Entscheidungsstichwort (Thema)
Ausschüttungen einer inländischen Körperschaft i.S. des § 1 Abs. 1 Nr. 4 oder 5 KStG - öffentlich-rechtlicher oder privater Charakter einer Körperschaft - Begriff: Realgemeinde
Leitsatz (amtlich)
Ausschüttungen einer inländischen Körperschaft i.S. des § 1 Abs. 1 Nr. 4 oder 5 KStG führen bei den Mitgliedern nur dann zu Einkünften aus Kapitalvermögen, wenn die Mitgliedschaftsrechte einer kapitalmäßigen Beteiligung gleichstehen und die ausschüttende Körperschaft den in § 20 Abs. 1 Nr. 1 EStG genannten Körperschaften unter Berücksichtigung der Vorschriften des Körperschaftsteuer-Anrechnungsverfahrens vergleichbar ist.
Orientierungssatz
1. Die Entscheidung der zuständigen Landesbehörde zum öffentlich-rechtlichen oder privaten Charakter kann im allgemeinen auch für die steuerrechtliche Beurteilung übernommen werden.
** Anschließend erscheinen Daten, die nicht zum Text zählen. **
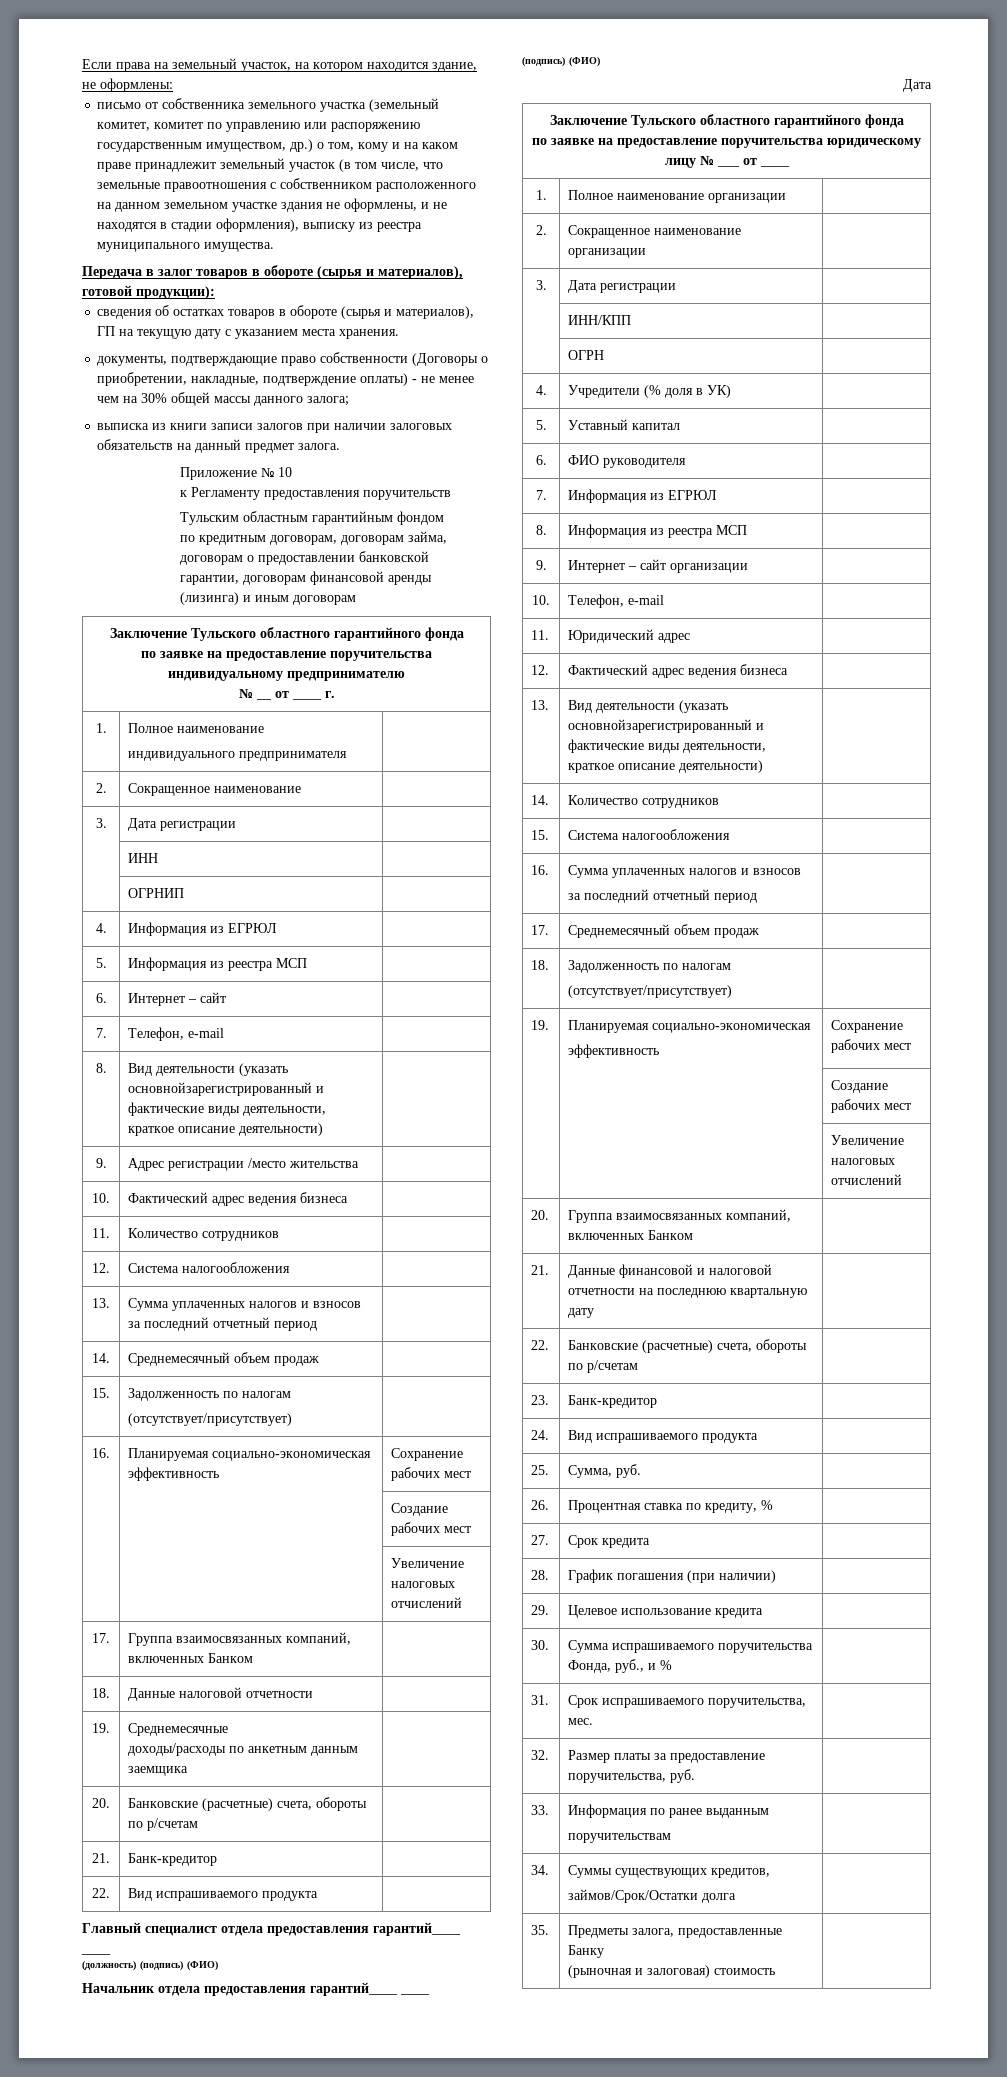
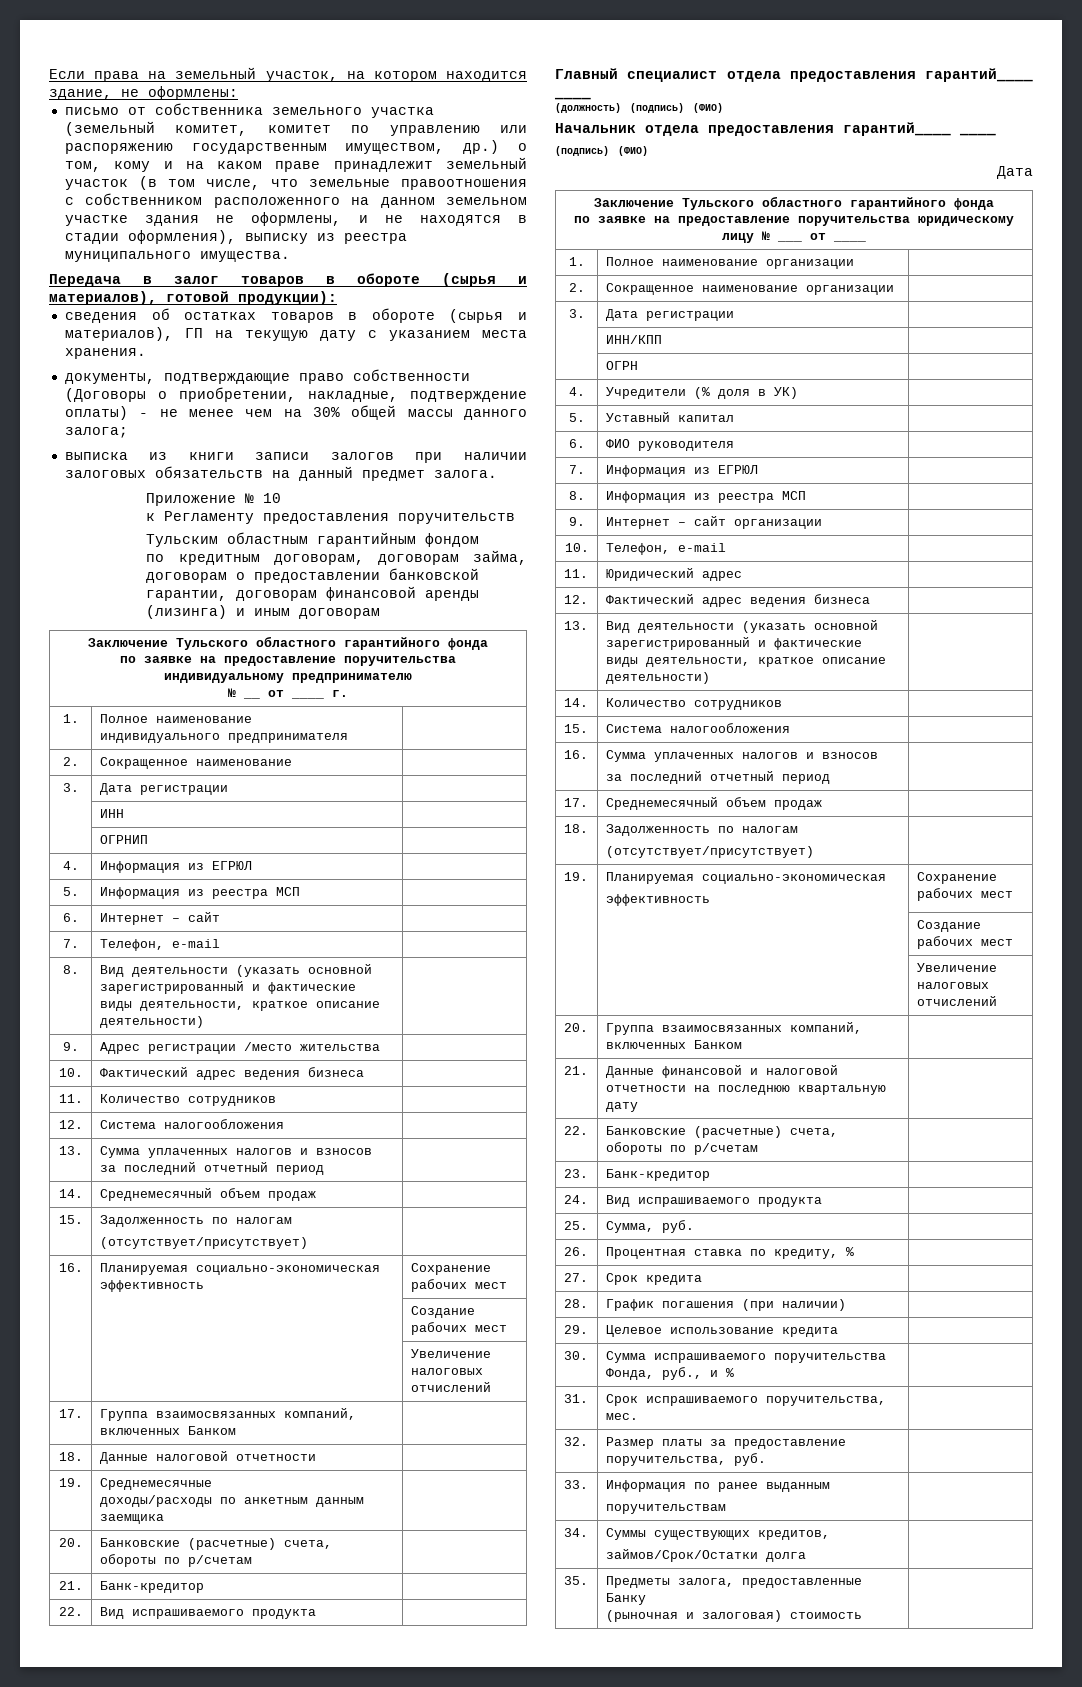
- 8. | Вид деятельности (указать основнойзарегистрированный и фактические виды деятельности, краткое описание деятельности) |
+ 8. | Вид деятельности (указать основной зарегистрированный и фактические виды деятельности, краткое описание деятельности) |
- 13. | Вид деятельности (указать основнойзарегистрированный и фактические виды деятельности, краткое описание деятельности) |
+ 13. | Вид деятельности (указать основной зарегистрированный и фактические виды деятельности, краткое описание деятельности) |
2. Realgemeinden sind Personalgesellschaften des älteren agrarwirtschaftlichen Genossenschaftsrechts, bei denen mit der Mitgliedschaft das Recht auf gemeinsame landwirtschaftliche und forstwirtschaftliche Nutzung des Grund und Bodens (im Weg der Selbstbewirtschaftung) verbunden ist.
Normenkette
KStG 1977 § 1 Abs. 1 Nrn. 4-5, §§ 43, 29 Abs. 1-2; EStG § 20 Abs. 1 Nr. 1
Verfahrensgang
Niedersächsisches FG (Entscheidung vom 15.03.1994; Aktenzeichen VI 283/88) |
Tatbestand
I. 1. Die Klägerin und Revisionsbeklagte (Klägerin) ist eine Vereinigung von Eigentümern bestimmter Rittergüter. Sie wurde bereits vor Inkrafttreten des Bürgerlichen Gesetzbuches (BGB) gegründet und hat ihren Ursprung in den ständisch gegliederten Vertretungskörperschaften des Landes gegenüber dem Landesherrn. Die Eigentümer der Rittergüter haben sich im Jahre 1912 zur Zeit noch gültige Statuten gegeben, die durch Erlaß vom 27. April 1912 vom preußischen König genehmigt worden sind. Für den Streitfall sind folgende Statuten von Bedeutung:
"§ 1
Die Aufgaben der .... Ritterschaft bestehen
in der Verwaltung ihres Vermögens, ferner in der
Wahrnehmung der Standes- und wirtschaftlichen
Interessen der Ritterschaft als solcher und ihrer
Mitglieder und der Erhaltung der Rittergüter in
ihrem Bestande.
§ 3
Über die zur Ritterschaft gehörigen Güter und
deren Eigentümer ist eine Matrikel zu führen.
§ 11
Bei der Aufnahme eines neuen Gutes in die Matrikel
ist eine einmalige Abgabe von 25.000 Mark an die
ritterschaftliche Kasse zu entrichten ...
§ 12
Bei der Aufnahme des Erwerbers eines Rittergutes
in die Ritterschaft hat der Erwerber ein Eintrittsgeld
von 5.000 Mark in die ritterschaftliche Kasse
zu zahlen. Beim Erbgang an Aszendenten, Deszendenten,
Ehegatten und zum Mannesstamm gehörige Mitglieder
der Familie ist ein Eintrittsgeld nicht zu zahlen.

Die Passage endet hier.